◆ WHAT IS NEEDED:
With the exception of the pictures, write out the data below precisely.

[Before-and-after page screenshots]
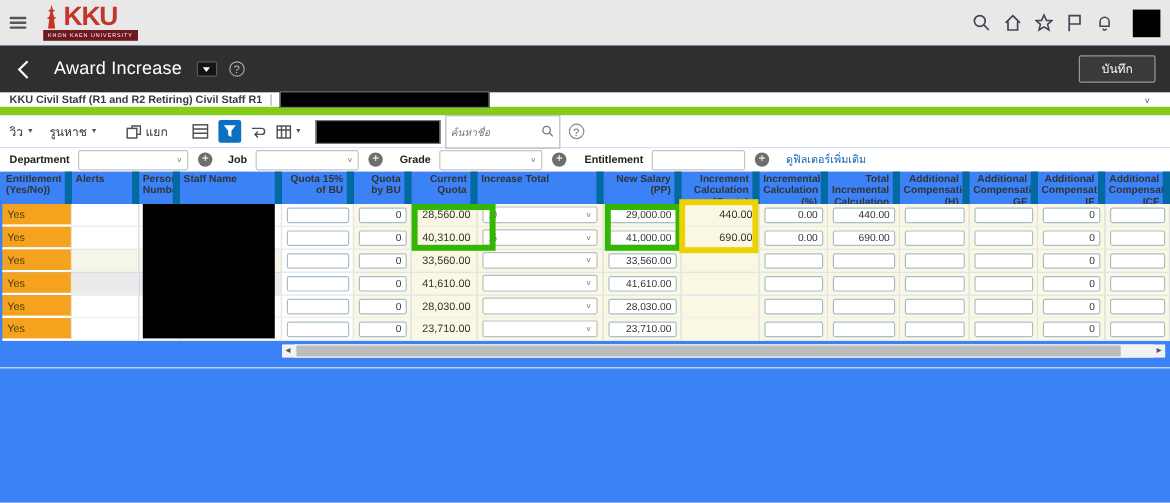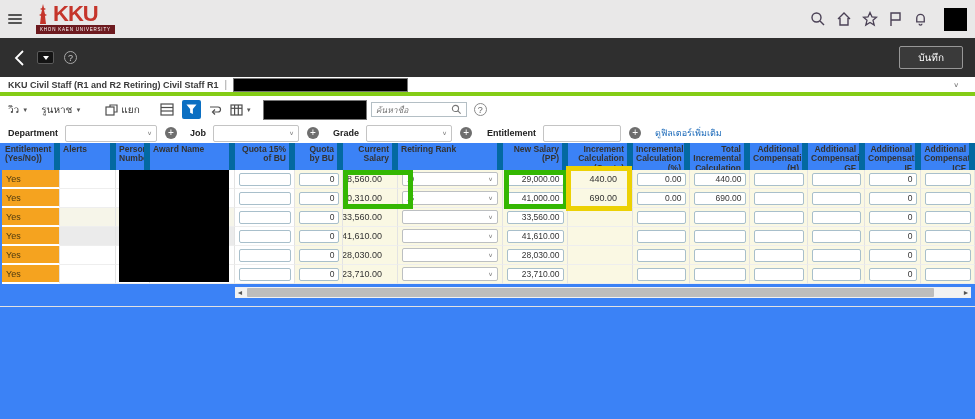"Award Increase" span.page-title { html: none -> <span>Award Increase</span> }
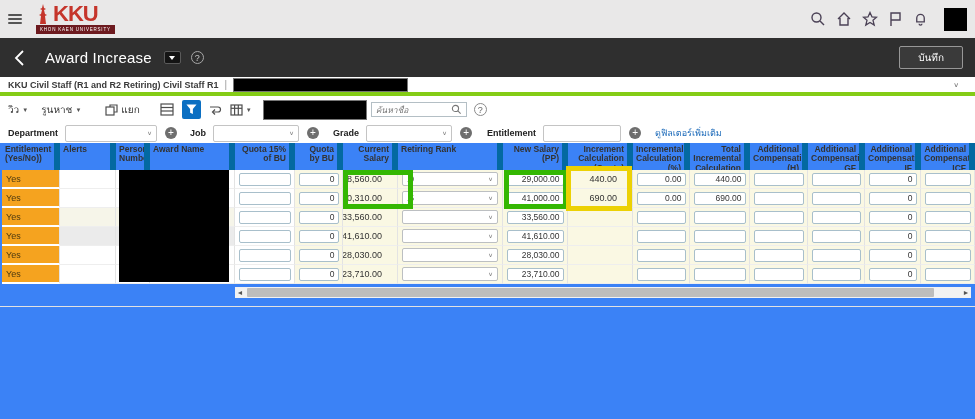"KKU Civil Staff (R1 and" .contextbar { border-bottom: 4px solid #84cc16 -> 7px solid #84cc16 }
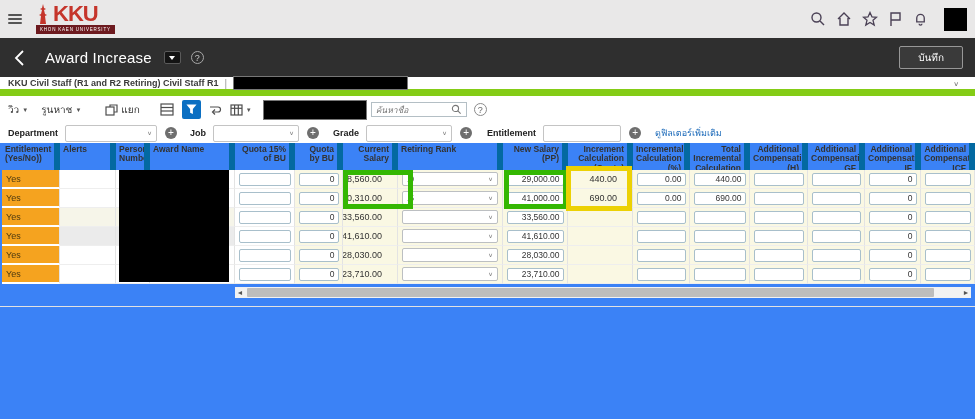"ค้นหาชื่อ" .tb-search { height: 15px -> 28px }
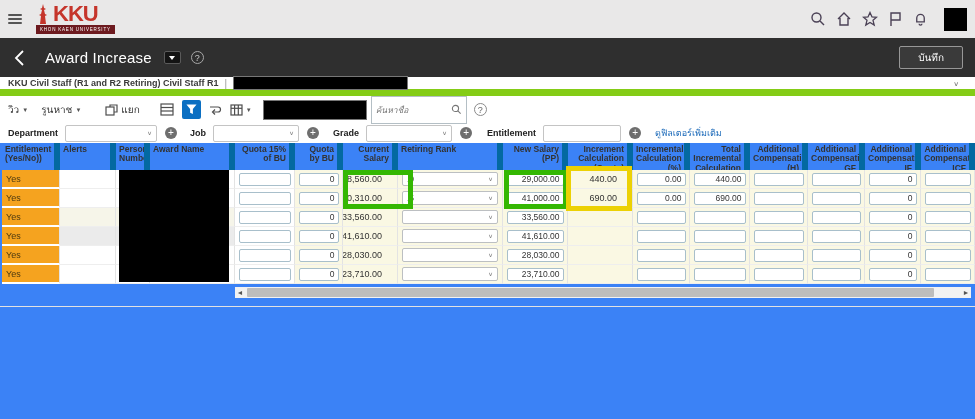"Award Name" div.hc { text: Award -> Staff }
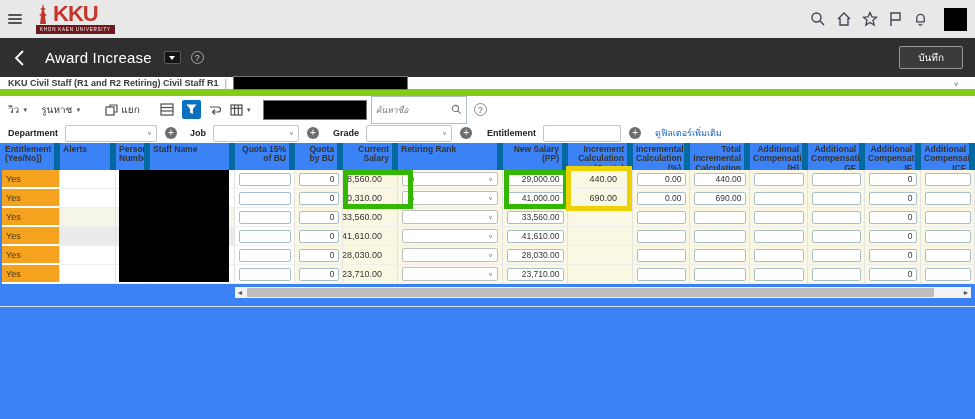"Current Salary" div.hc { text: Salary -> Quota }
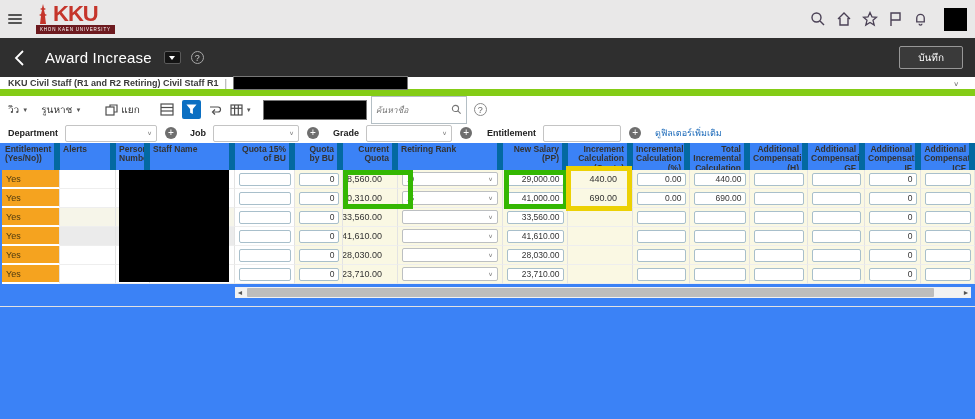"Retiring Rank" div.hc { text: Retiring Rank -> Increase Total }
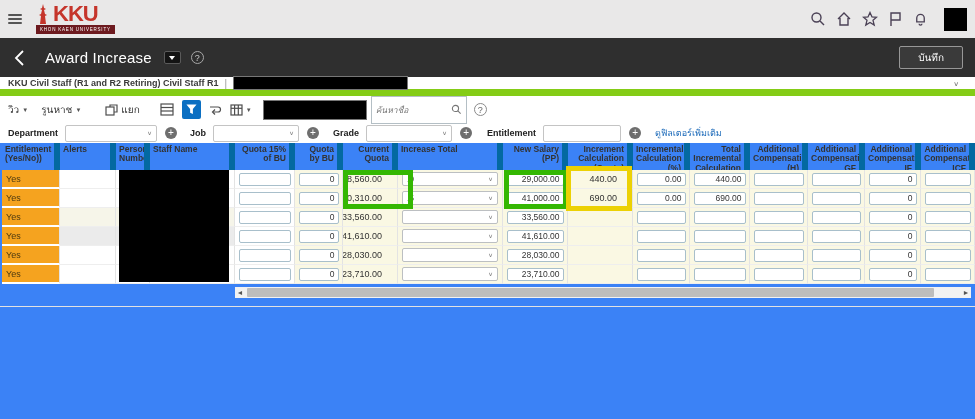"28,560.00" .c.ro { padding-right: 15px -> 5px }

◆ OUTPUT OF THE EXERCISE:
"Award Increase" span.page-title { html: none -> <span>Award Increase</span> }
"KKU Civil Staff (R1 and" .contextbar { border-bottom: 4px solid #84cc16 -> 7px solid #84cc16 }
"ค้นหาชื่อ" .tb-search { height: 15px -> 28px }
"Award Name" div.hc { text: Award -> Staff }
"Current Salary" div.hc { text: Salary -> Quota }
"Retiring Rank" div.hc { text: Retiring Rank -> Increase Total }
"28,560.00" .c.ro { padding-right: 15px -> 5px }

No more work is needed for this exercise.